We do, it turns out. There are bacteria that can resist practically every antibiotic, and the drug companies have very few new ones ready for market. There are only so many ways you can attack bacteria, since they are simple organisms with few moving parts. In the past five years, the FDA has approved exactly two really new antibiotics (a handful of others were approved, but they were variations on existing drugs). One of them, Synercid, at first seemed to be something of a wonder drug--it can treat strains of bacteria that are resistant to vancomycin, one of the most powerful antibiotics now in use. But Synercid's days may already be numbered because a closely related drug has been used on animals since 1974. Bugs that are resistant to that antibiotic, it turns out, are also resistant to Synercid.
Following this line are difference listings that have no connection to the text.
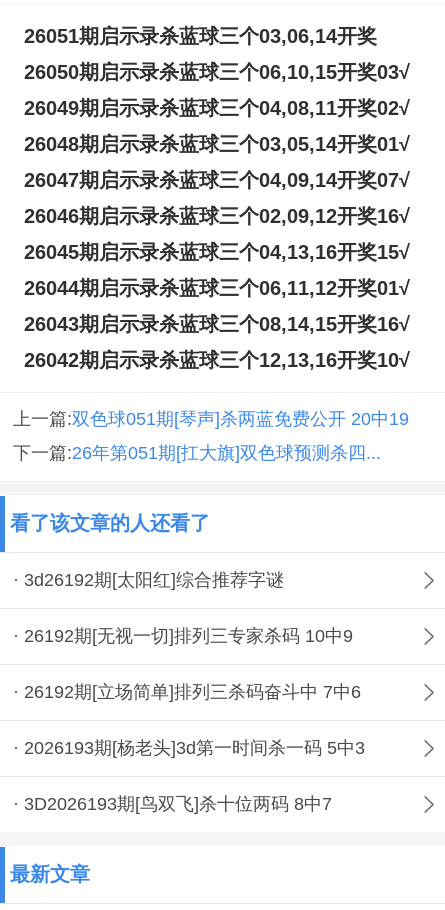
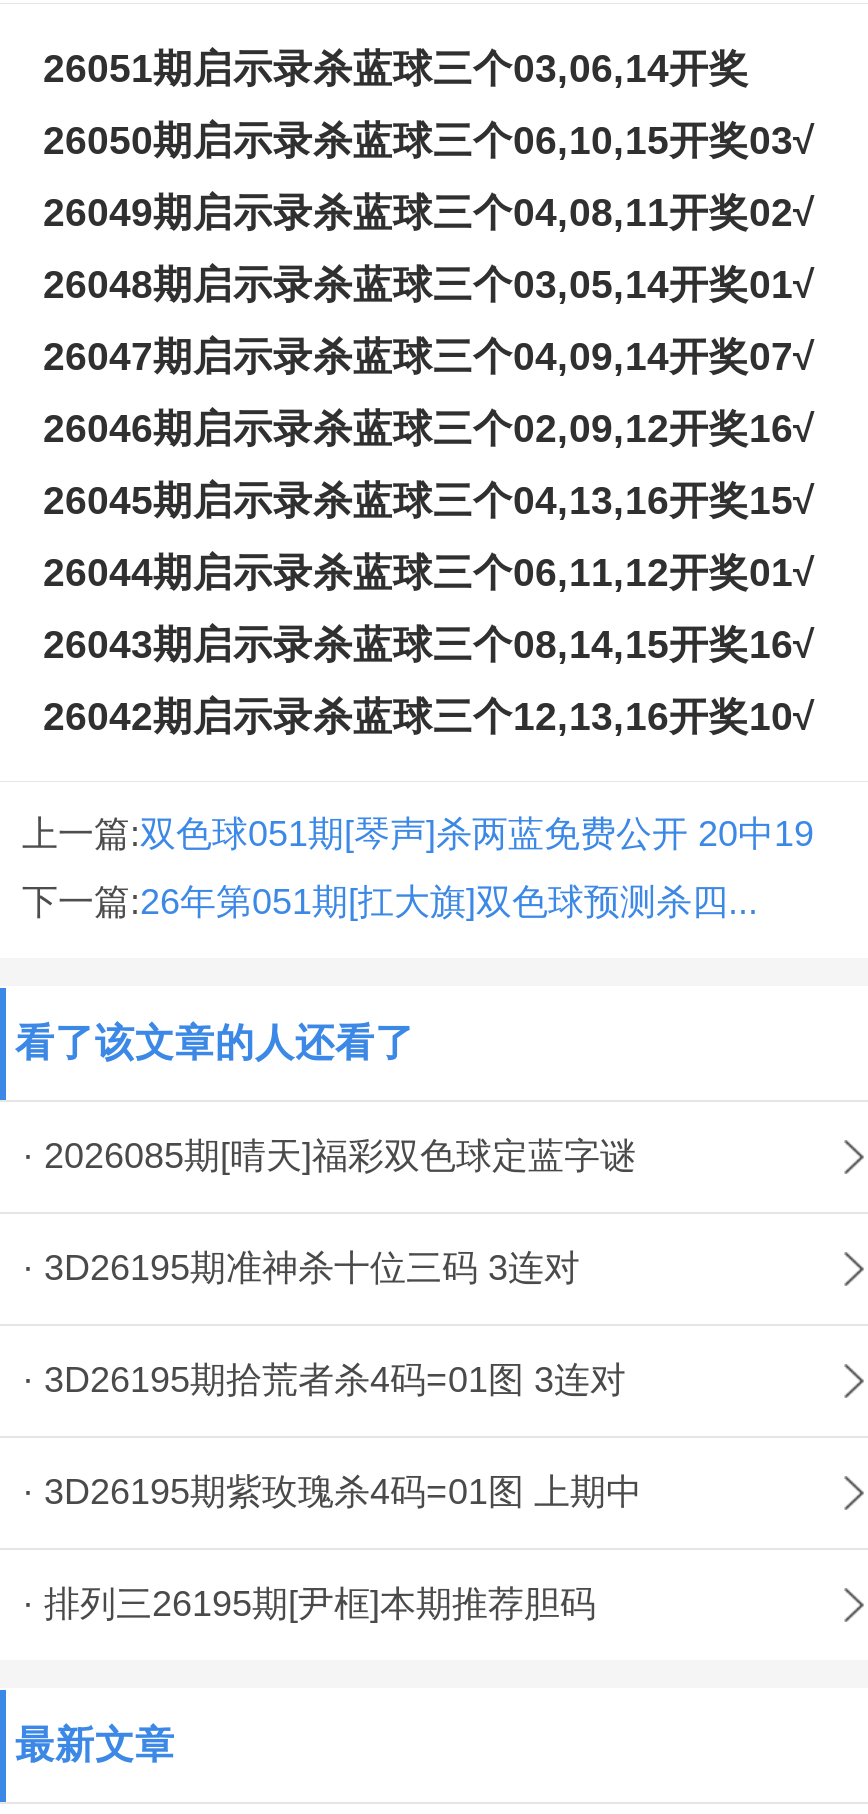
- · 3d26192期[太阳红]综合推荐字谜
+ · 2026085期[晴天]福彩双色球定蓝字谜

- · 26192期[无视一切]排列三专家杀码 10中9
+ · 3D26195期准神杀十位三码 3连对

- · 26192期[立场简单]排列三杀码奋斗中 7中6
+ · 3D26195期拾荒者杀4码=01图 3连对

- · 2026193期[杨老头]3d第一时间杀一码 5中3
+ · 3D26195期紫玫瑰杀4码=01图 上期中

- · 3D2026193期[鸟双飞]杀十位两码 8中7
+ · 排列三26195期[尹框]本期推荐胆码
To be fair, the lion's share of blame for antibiotic resistance lies not with farmers but with doctors, who prescribe new drugs when old ones will do, and offer antibiotics for ailments as minor as the sniffles. The highest rates of resistant bacteria are found in middle-class suburbanites--precisely the people who demand antibiotics from their doctors whether they need them or not. But while patients and doctors can learn not to abuse antibiotics, consumers don't have much choice about how their meat is raised.

Where has the FDA been in all this? The answer is, the farm and pharmaceutical lobbies wield a lot of power in Washington, and the agency has been, well, chicken. When it lost the fight against antibiotics in feed in 1980, Congress wrote language into an appropriations bill threatening to suspend the agency's funding if it persisted in its attempts to limit the agricultural use of antibiotics.

Now, the FDA is ready to try again, and this time there's reason to hope it might just pull it off. The agency has the backing of the CDC and the World Health Organization; last month the General Accounting Office released a study of antibiotic use in agriculture recommending that the FDA and other federal agencies work together to come up with a sensible plan.

The FDA has already done that. What it proposes is a ranking of new and existing antibiotics according to their importance to human health. Drugs like the fluoroquinolones and Synercid would be in the most protected class, restricted to human use. Other drugs could be given to sick animals or to prevent disease among animals, but not put into feed for growth promotion. The third class of drugs, which have little value to human medicine, such as the topical ointment Bacitracin, could be widely available to farmers.

The agency is moving very slowly, trying to forge a consensus between public health officials on the one hand and industry on the other. Already drug companies are getting the message. "We're not seeing many companies coming in with applications for [low-dose antibiotics] use any more," says Stephen F. Sundlof, director of the FDA Center for Veterinary Medicine. "I think they realize the regulatory hurdles are going to be higher because they are exposing a lot more animals to the drug."

Others who have gone through the antibiotic wars are not so sure. "The industry is very powerful," says Abigail Salyers, a microbiologist at the University of Illinois at Urbana-Champaign. "Unless they go along to some extent, the fight could be ugly." But not nearly as ugly as the possibility that researchers like Crawford fear most--the possibility that in the fight between bacteria and antibiotics, the bugs will one day get the upper hand.

Shannon Brownlee is a freelance writer specializing in health and science.